> [Work instructions]: What the answer must hold is the line containing "MATRAMAN | nama_kota: JAKARTA" and all lines after it through the end of the listing, copied exactly, with pictures left out.
● ● ● ● ● ● ●
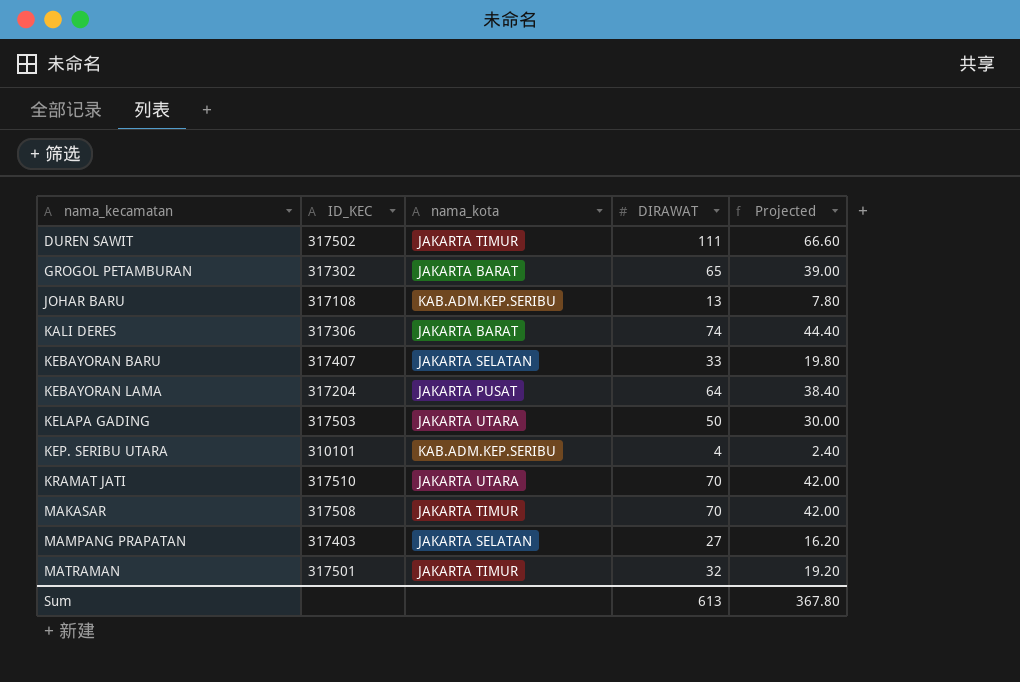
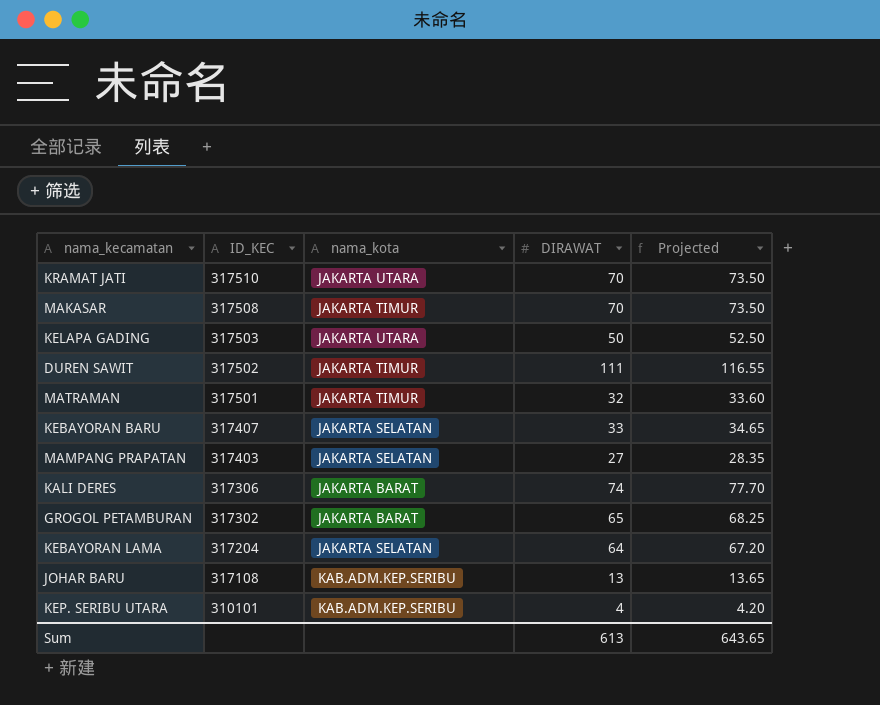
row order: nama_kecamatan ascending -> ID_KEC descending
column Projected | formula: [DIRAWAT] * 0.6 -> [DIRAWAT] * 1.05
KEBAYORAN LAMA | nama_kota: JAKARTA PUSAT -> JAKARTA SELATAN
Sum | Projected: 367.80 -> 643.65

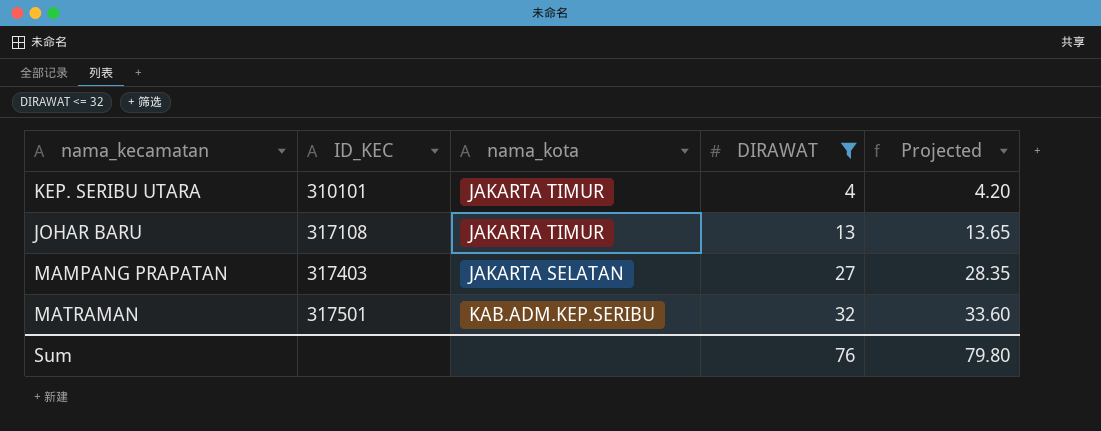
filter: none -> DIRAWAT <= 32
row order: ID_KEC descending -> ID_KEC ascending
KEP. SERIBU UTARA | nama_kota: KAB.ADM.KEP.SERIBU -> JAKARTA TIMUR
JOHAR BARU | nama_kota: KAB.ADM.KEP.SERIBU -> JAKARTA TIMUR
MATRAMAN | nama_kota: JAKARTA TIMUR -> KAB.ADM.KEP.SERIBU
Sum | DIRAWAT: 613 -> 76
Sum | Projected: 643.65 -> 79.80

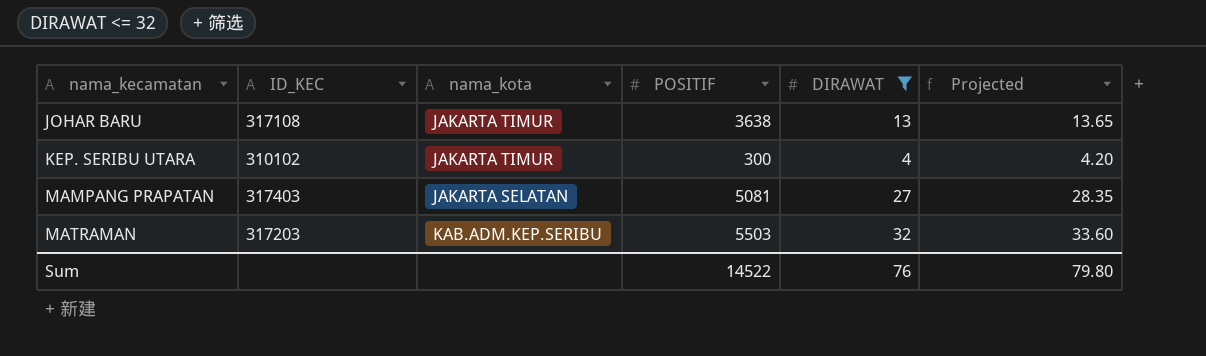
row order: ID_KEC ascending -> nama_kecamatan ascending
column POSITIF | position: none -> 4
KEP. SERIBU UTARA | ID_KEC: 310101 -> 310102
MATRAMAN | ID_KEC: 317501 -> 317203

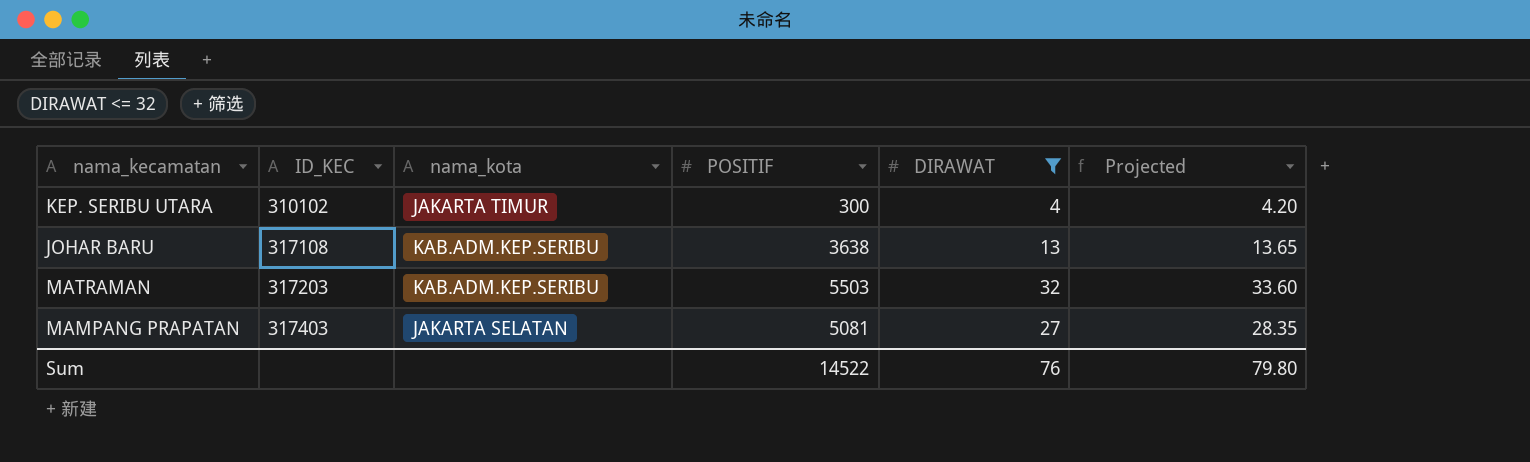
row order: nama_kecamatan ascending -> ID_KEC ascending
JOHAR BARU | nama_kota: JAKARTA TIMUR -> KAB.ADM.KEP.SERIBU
● ● ● ● ● ● ●
> [Exercise answer]:
MATRAMAN | nama_kota: JAKARTA TIMUR -> KAB.ADM.KEP.SERIBU
Sum | DIRAWAT: 613 -> 76
Sum | Projected: 643.65 -> 79.80

row order: ID_KEC ascending -> nama_kecamatan ascending
column POSITIF | position: none -> 4
KEP. SERIBU UTARA | ID_KEC: 310101 -> 310102
MATRAMAN | ID_KEC: 317501 -> 317203

row order: nama_kecamatan ascending -> ID_KEC ascending
JOHAR BARU | nama_kota: JAKARTA TIMUR -> KAB.ADM.KEP.SERIBU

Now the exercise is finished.